* [Exercise objective]:
Word for word, please restate the line containing "tax: 427.60 -> 414.97" and all the lines that follow it to the end of the data.

* [Listed entries]:
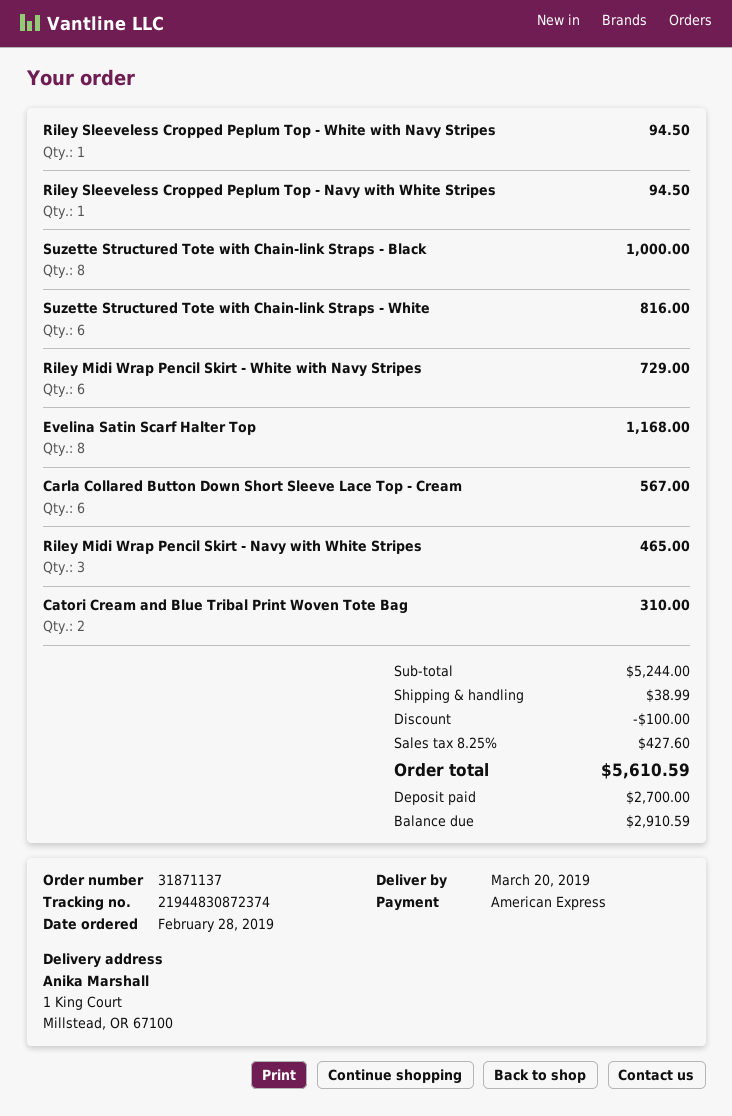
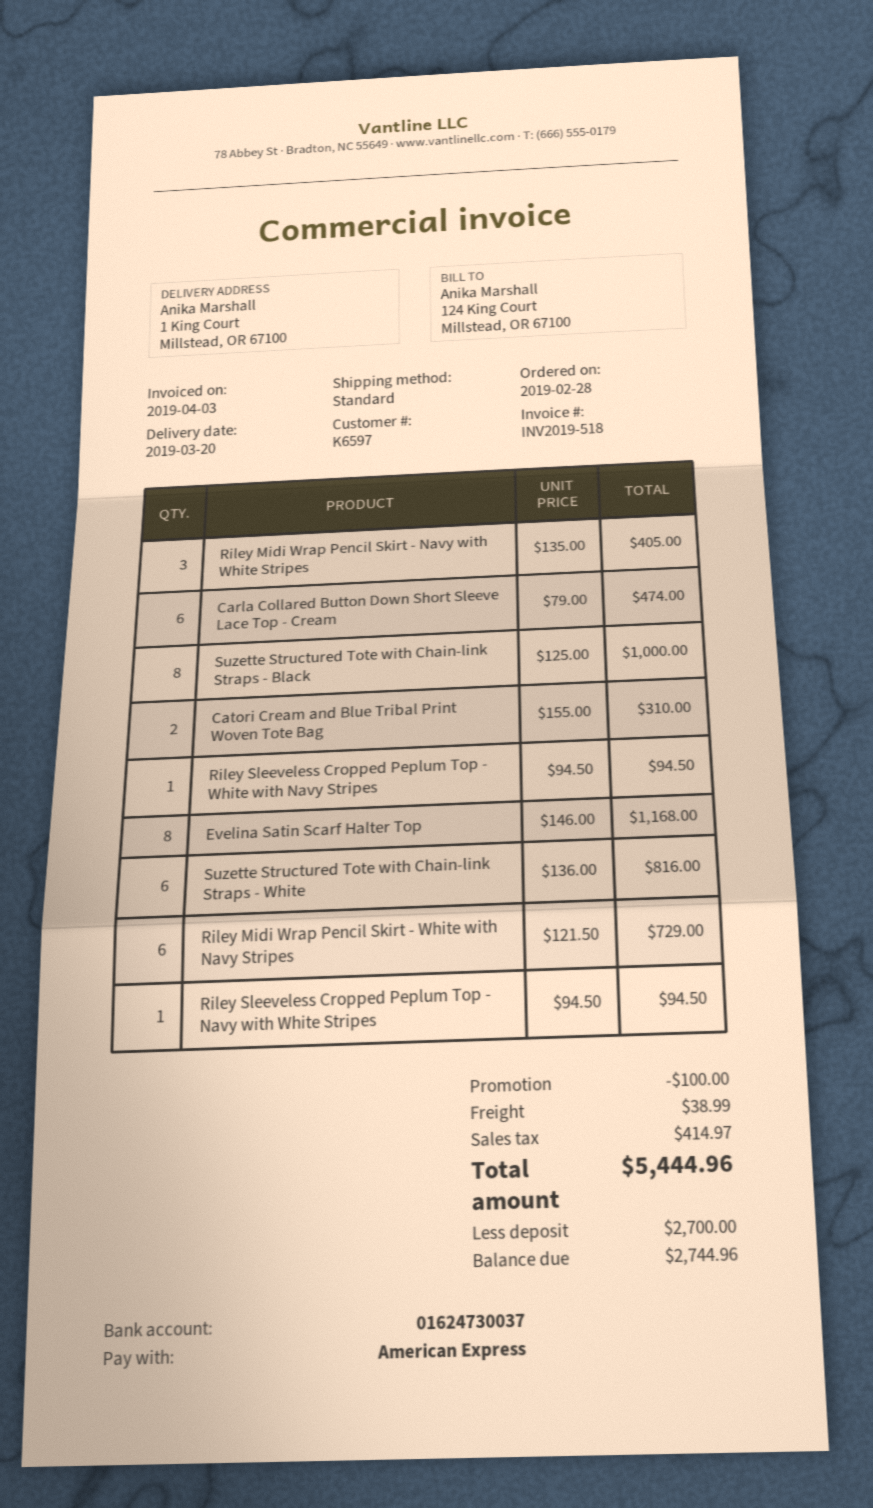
Carla Collared Button Down Short Sleeve Lace Top - Cream: 6 for 567.00 -> 6 for 474.00
Riley Midi Wrap Pencil Skirt - Navy with White Stripes: 3 for 465.00 -> 3 for 405.00
tax: 427.60 -> 414.97
total: 5610.59 -> 5444.96
balance: 2910.59 -> 2744.96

* [Written reply]:
tax: 427.60 -> 414.97
total: 5610.59 -> 5444.96
balance: 2910.59 -> 2744.96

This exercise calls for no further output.